I think it's worth bearing in mind that if we applied the same kind of scrutiny and criticism that has been directed at the prequels to The Empire Strikes Back, for example (regarded by many as the best of the three original films) you would actually find just as many issues with logic, character decisions and plot. It's just, those films are so ingrained in our culture and collective memory (well, my generation's anyway), that they have acquired mythic status and are therefore seemingly untouchable.

But they're still good.

What lets the prequels down is Lucas' inability to tell a story – the way he told them the first time was perfect. Unfortunately, he did away with the standard 'hero's journey' plot outline and did something else that didn't work.
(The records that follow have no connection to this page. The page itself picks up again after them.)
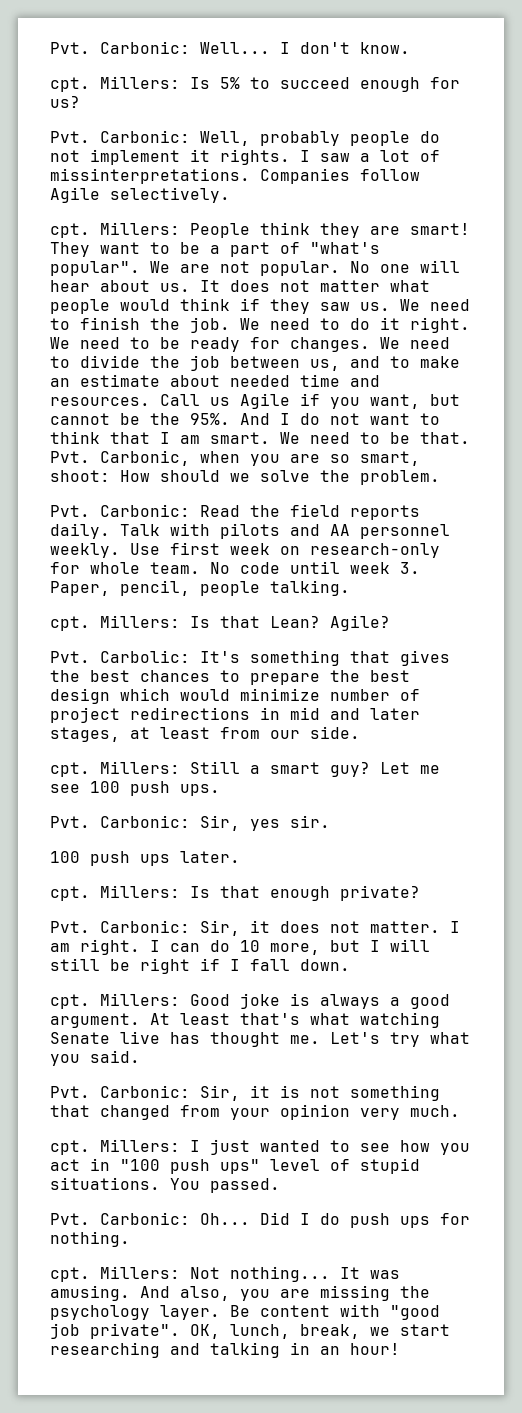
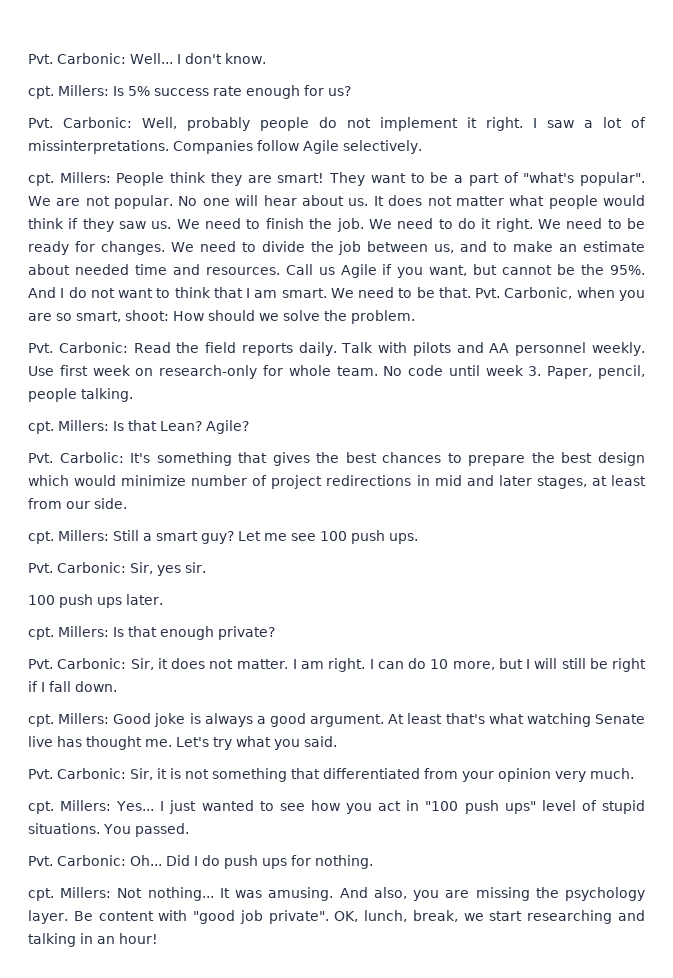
- Millers: Is 5% to succeed enough for us?
+ Millers: Is 5% success rate enough for us?
- Pvt. Carbonic: Well, probably people do not implement it rights.
+ Pvt. Carbonic: Well, probably people do not implement it right.
- Pvt. Carbonic: Sir, it is not something that changed from your opinion very much.
+ Pvt. Carbonic: Sir, it is not something that differentiated from your opinion very much.
- Millers: I just wanted to see how you act in "100 push ups" level of stupid situations.
+ Millers: Yes... I just wanted to see how you act in "100 push ups" level of stupid situations.

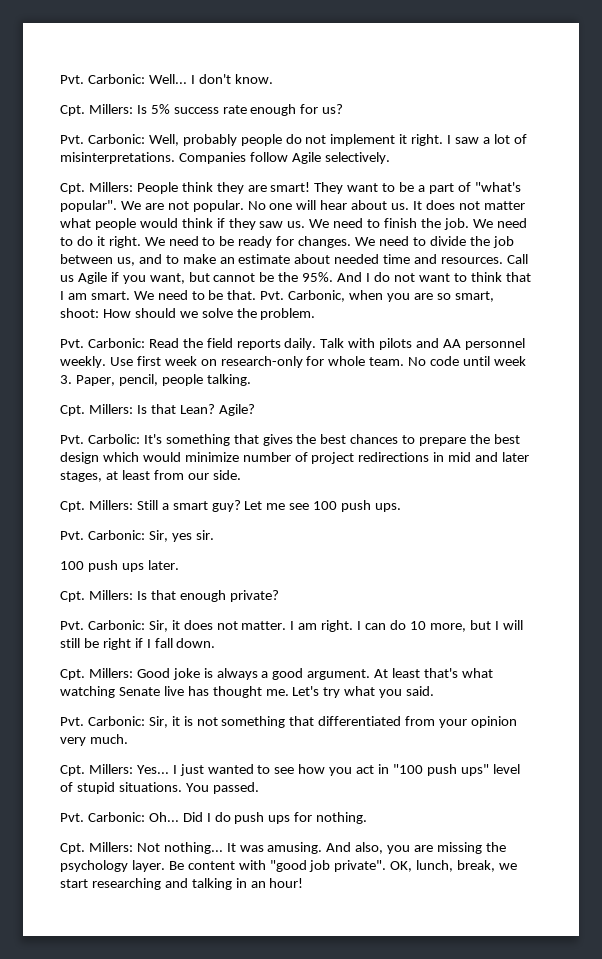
- cpt. Millers: Is 5% success rate enough for us?
+ Cpt. Millers: Is 5% success rate enough for us?
- I saw a lot of missinterpretations.
+ I saw a lot of misinterpretations.
- cpt. Millers: People think they are smart!
+ Cpt. Millers: People think they are smart!
- cpt. Millers: Is that Lean?
+ Cpt. Millers: Is that Lean?
- cpt. Millers: Still a smart guy?
+ Cpt. Millers: Still a smart guy?
- cpt. Millers: Is that enough private?
+ Cpt. Millers: Is that enough private?
- cpt. Millers: Good joke is always a good argument.
+ Cpt. Millers: Good joke is always a good argument.
- cpt. Millers: Yes...
+ Cpt. Millers: Yes...
- cpt. Millers: Not nothing...
+ Cpt. Millers: Not nothing...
The Star Wars overall arc is, I believe, Anakin Skywalker's story of redemption. He starts out as someone incredibly powerful fighting for good, only to be tempted to the dark side and do evil. He finally gains redemption, however, by destroying the Emperor and putting an end to the Empire's reign. It's just, the way this arc unfolds isn't done very well over the course of the prequels and could have been so much better.

Considering the way the prequels are regarded by a lot of fans, it makes me wonder if Disney will ever be tempted to re-write Star Wars history and do a bit of retconning of the prequels, kind of like they did with Star Trek, creating an alternate timeline with new actors. Some people have attempted to re-write the prequels, taking the basic building blocks of the films (key scenes, characters and places etc.) and reworking them to fit a more coherent narrative. Time travel doesn't feel right when it comes to the Star Wars universe (apparently it has happened, just not very often), but – hey – if you can traverse vast galactic distances of the universe with highly advanced hyperspace technology then some kind of time-warping must occur, surely?

It would be interesting to see if these 'Newquels' do happen. Indeed, Disney has declared that the Star Wars universe will go on forever (Lord, help us!), so a bit of back and forth isn't far-fetched. If they do, I expect they will wait until George Lucas has popped his clogs, which I think would only be fair.

I don't think he would cope with such an all-encompassing rejection of his work.